• _Input for this task_
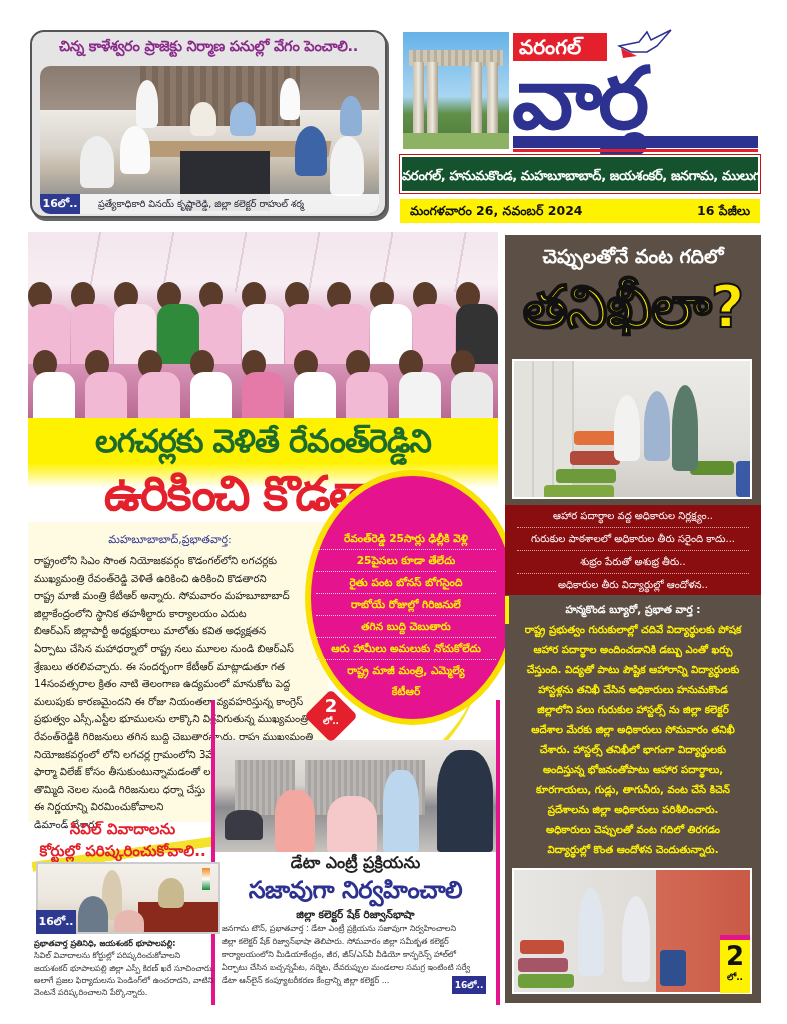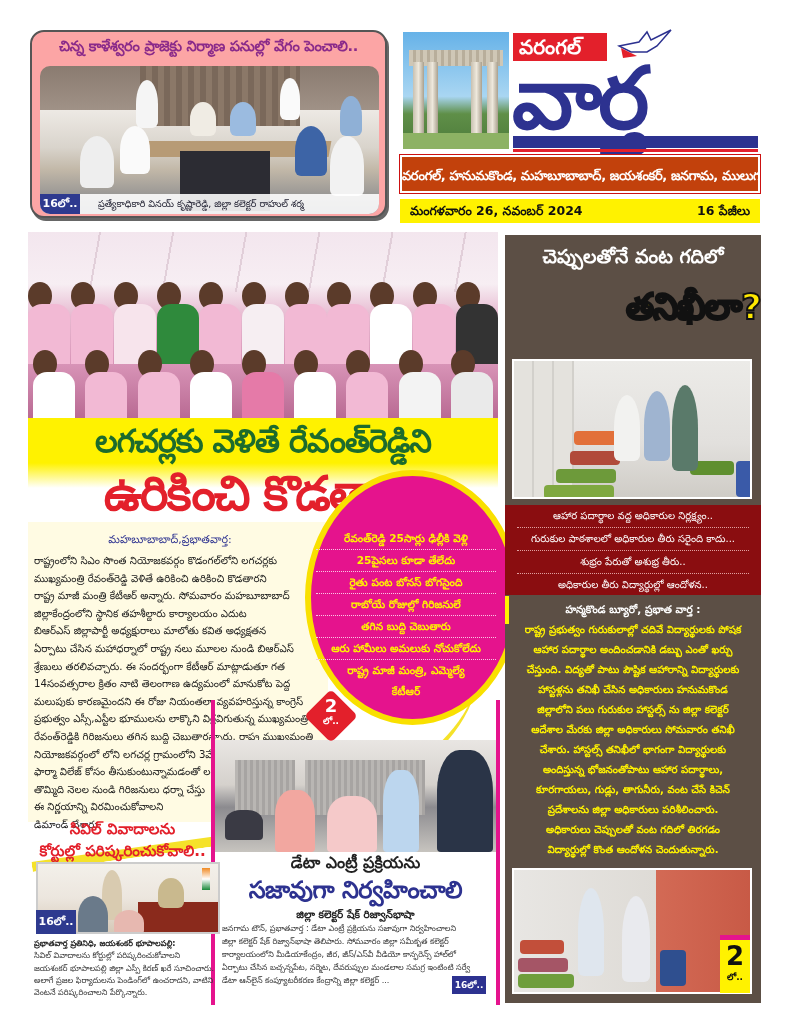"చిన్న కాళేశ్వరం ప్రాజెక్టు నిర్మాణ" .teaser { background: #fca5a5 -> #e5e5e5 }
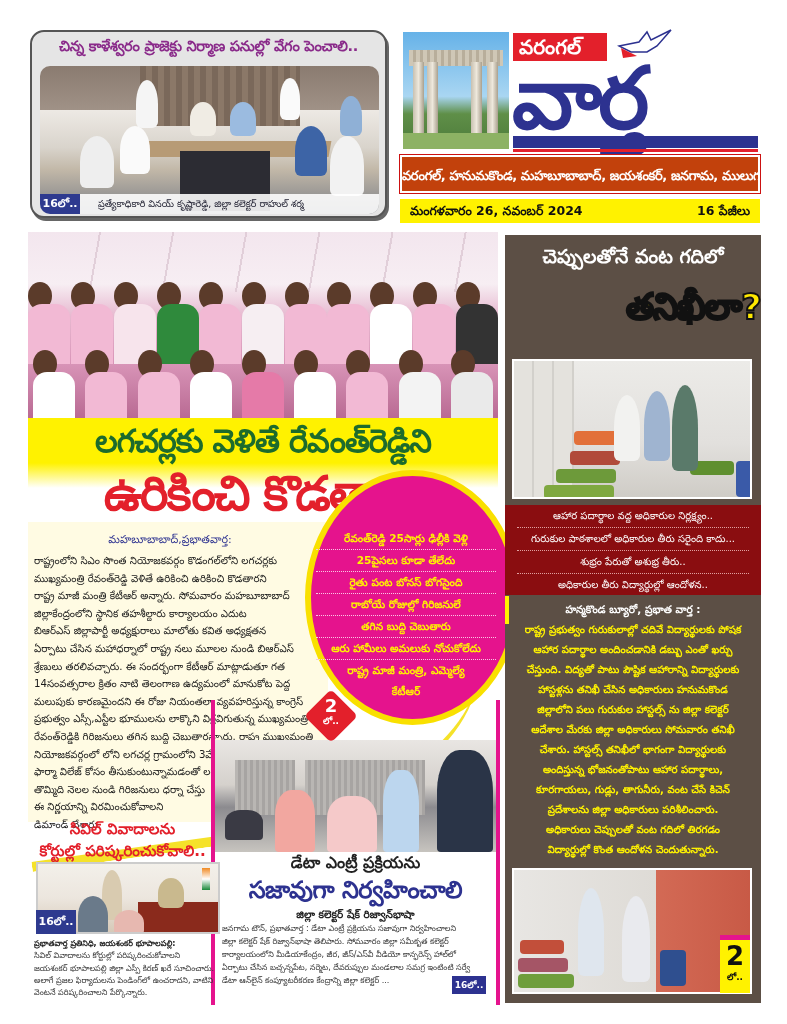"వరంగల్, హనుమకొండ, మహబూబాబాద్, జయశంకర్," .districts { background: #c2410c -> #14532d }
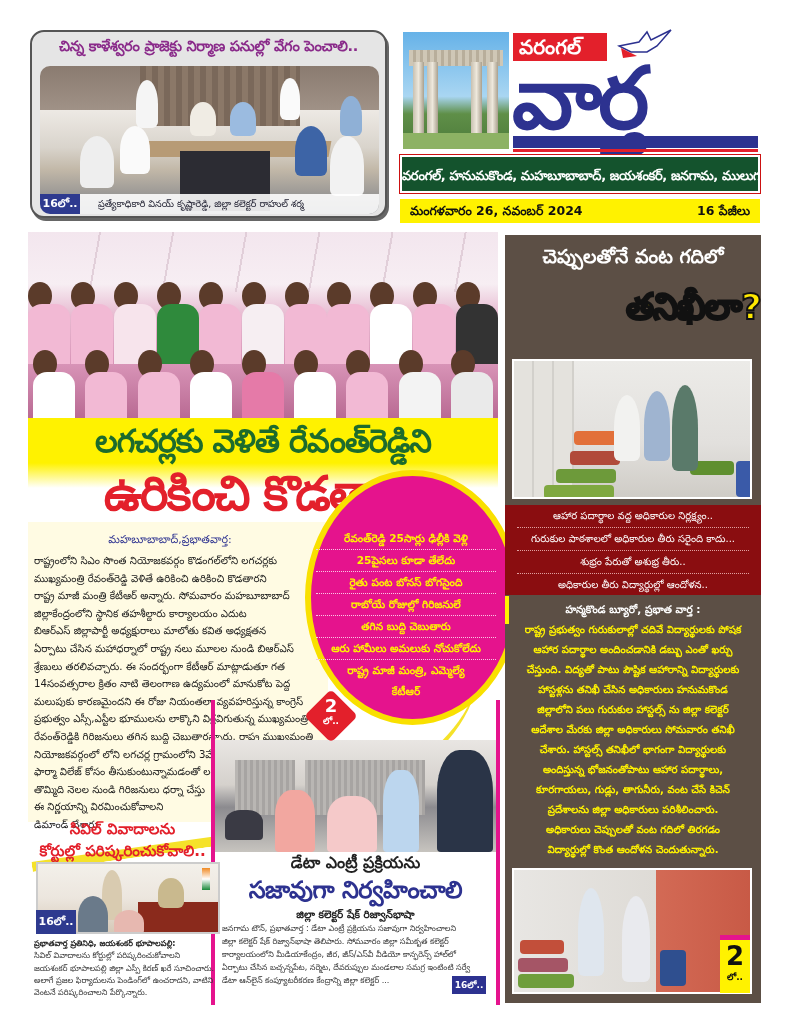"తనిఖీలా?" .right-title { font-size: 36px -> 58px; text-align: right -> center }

==

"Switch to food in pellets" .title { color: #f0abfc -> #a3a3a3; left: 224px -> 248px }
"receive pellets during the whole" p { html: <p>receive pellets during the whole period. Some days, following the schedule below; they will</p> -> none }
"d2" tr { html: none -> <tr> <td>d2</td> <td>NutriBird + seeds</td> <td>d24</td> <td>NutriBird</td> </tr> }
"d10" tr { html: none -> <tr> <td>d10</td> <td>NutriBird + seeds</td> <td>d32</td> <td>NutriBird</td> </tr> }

• _What you have to do_
The lines above starting at the one that holds "background: #fca5a5 ->" and ending at the one that holds "font-size: 36px ->" are to be written out exactly, ends included, and no pictures are to be copied.

• _Final answer_
"చిన్న కాళేశ్వరం ప్రాజెక్టు నిర్మాణ" .teaser { background: #fca5a5 -> #e5e5e5 }
"వరంగల్, హనుమకొండ, మహబూబాబాద్, జయశంకర్," .districts { background: #c2410c -> #14532d }
"తనిఖీలా?" .right-title { font-size: 36px -> 58px; text-align: right -> center }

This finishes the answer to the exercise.